Amorim foi convidado a dirigir o teatro, pela primeira vez, em 2010. Recusou a direção na altura, mas aceitou encenar a “Morte de um Caixeiro Viajante”, de Arthur Miller, “a partir da visão que o [histórico diretor] António Pedro tinha tido do espetáculo”. Foi “uma homenagem a uma companhia de que o meu avô foi fundador”, conta-nos.
Depois, “o TEP vai-se entranhando, é um cliché, mas é verdade”, e em 2012, Gonçalo Amorim assume a direção artística da companhia que descreve como ventre de formação de outras companhias e atores, como um teatro “colaborativo” e “aberto a outros encenadores”, como uma organização que busca “os melhores” e que tem “bons parceiros”.

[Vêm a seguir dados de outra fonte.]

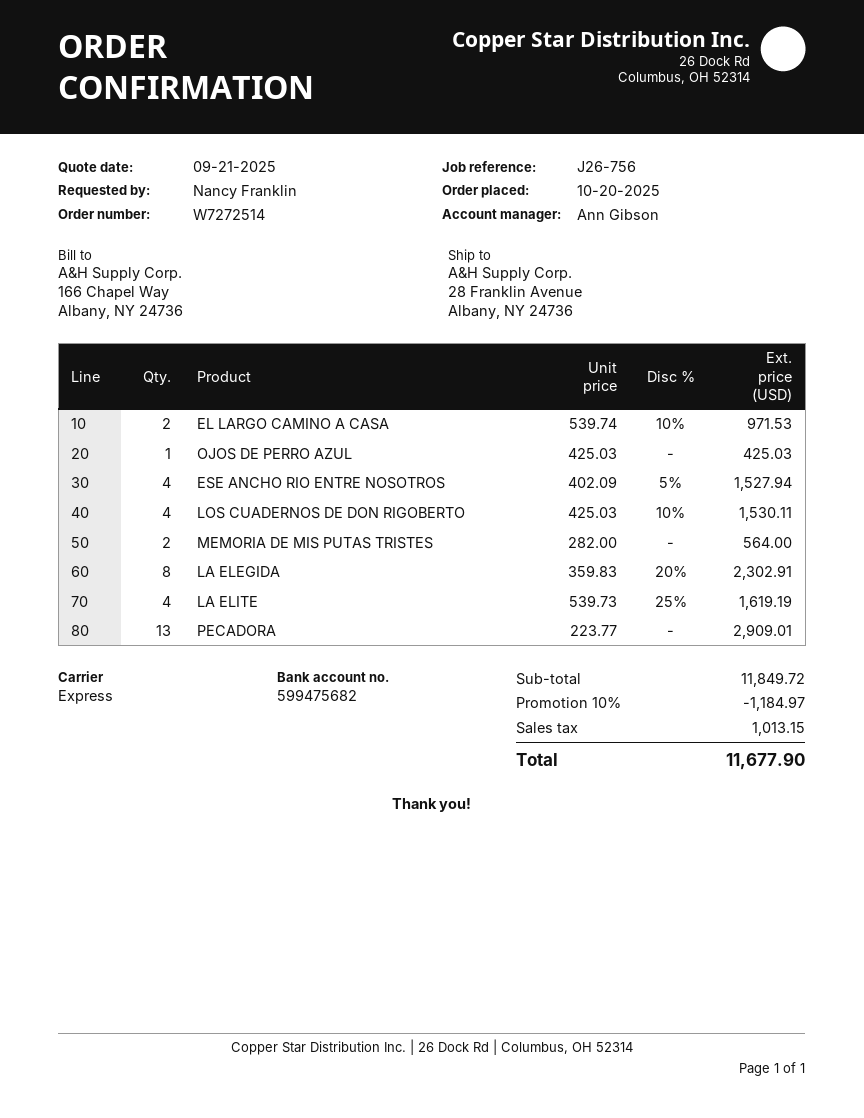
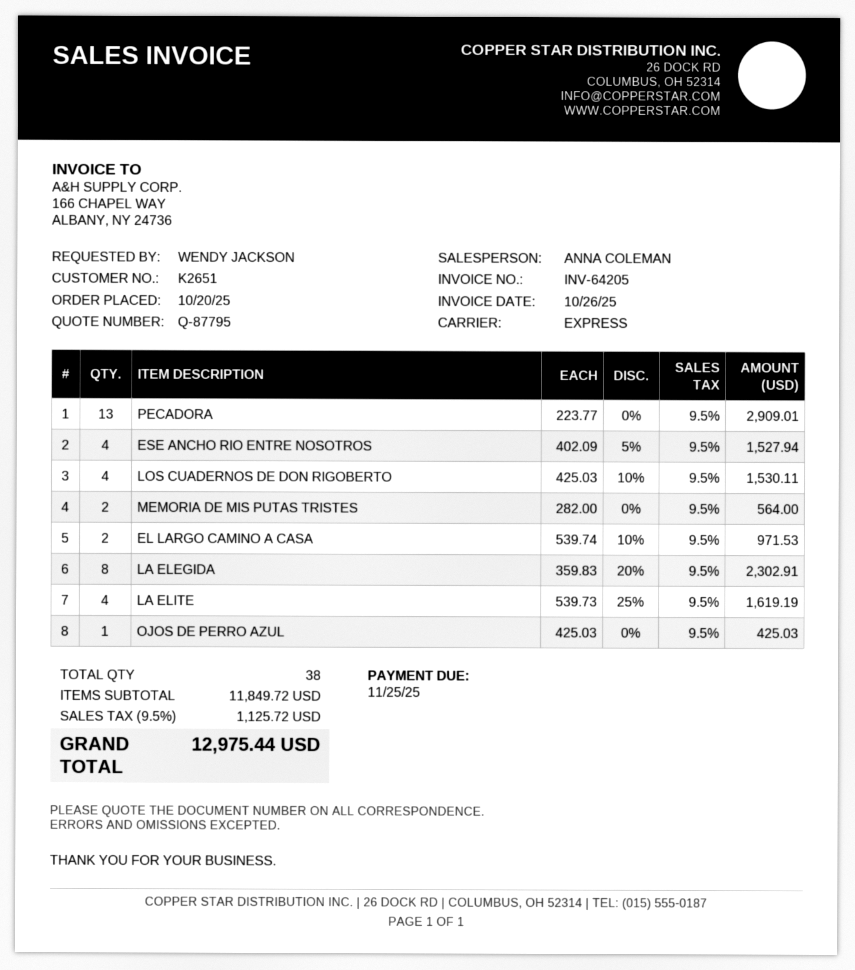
ordered by: Nancy Franklin -> WENDY JACKSON
sales rep: Ann Gibson -> ANNA COLEMAN
discount: 10% = 1184.97 -> none
tax: 1013.15 -> 1125.72
total: 11677.90 -> 12975.44

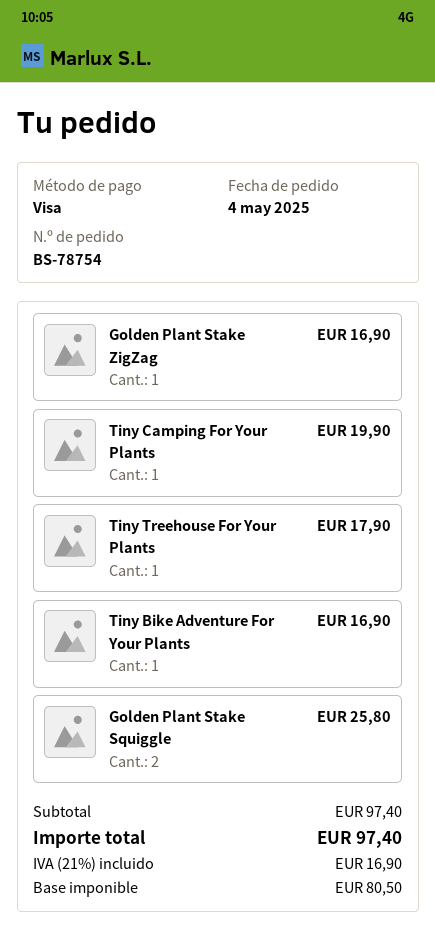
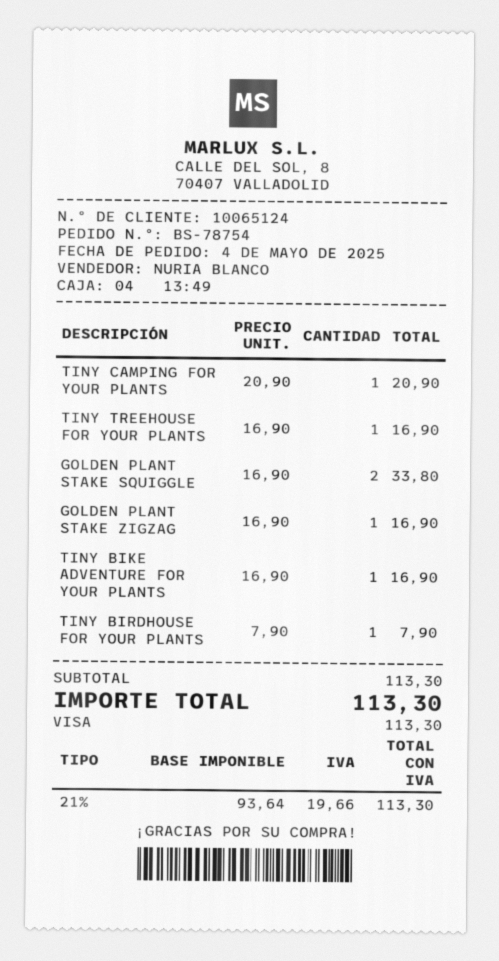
Tiny Camping For Your Plants: 1 for 19.90 -> 1 for 20.90
Tiny Treehouse For Your Plants: 1 for 17.90 -> 1 for 16.90
Golden Plant Stake Squiggle: 2 for 25.80 -> 2 for 33.80
TINY BIRDHOUSE FOR YOUR PLANTS: none -> 1 for 7.90
subtotal: 97.40 -> 113.30
net: 80.50 -> 93.64
tax: 21% = 16.90 -> 21% = 19.66
total: 97.40 -> 113.30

As “pazes” com o Porto começaram a fazer-se com a mudança política na autarquia em 2013. Começaram depois as coproduções com o Teatro Municipal do Porto e a transferência “dos cangalhos” da companhia, pouco a pouco, mas em definitivo, para o lado norte do rio. “Ao mesmo tempo, nunca se conseguiu encontrar uma solução consensual e política para a reunião deste valioso espólio”, recorda. Até agora.
“O gráfico de sensações é, por isso, imenso”, conclui Gonçalo Amorim. E nesse quadro, encontrar uma casa para mais num complexo que se prevê renovado em 2023, “é rejuvenescer, é descanso para a cabeça, para a criatividade.” “Apesar que fazer teatro”, como remata o encenador, “será sempre muito difícil. Confortável, nunca será. Se quiseres inquietar os outros, tens de estar de alguma forma inquieto. E é isso que nós tentamos manter, mesmo agora com este maior conforto”.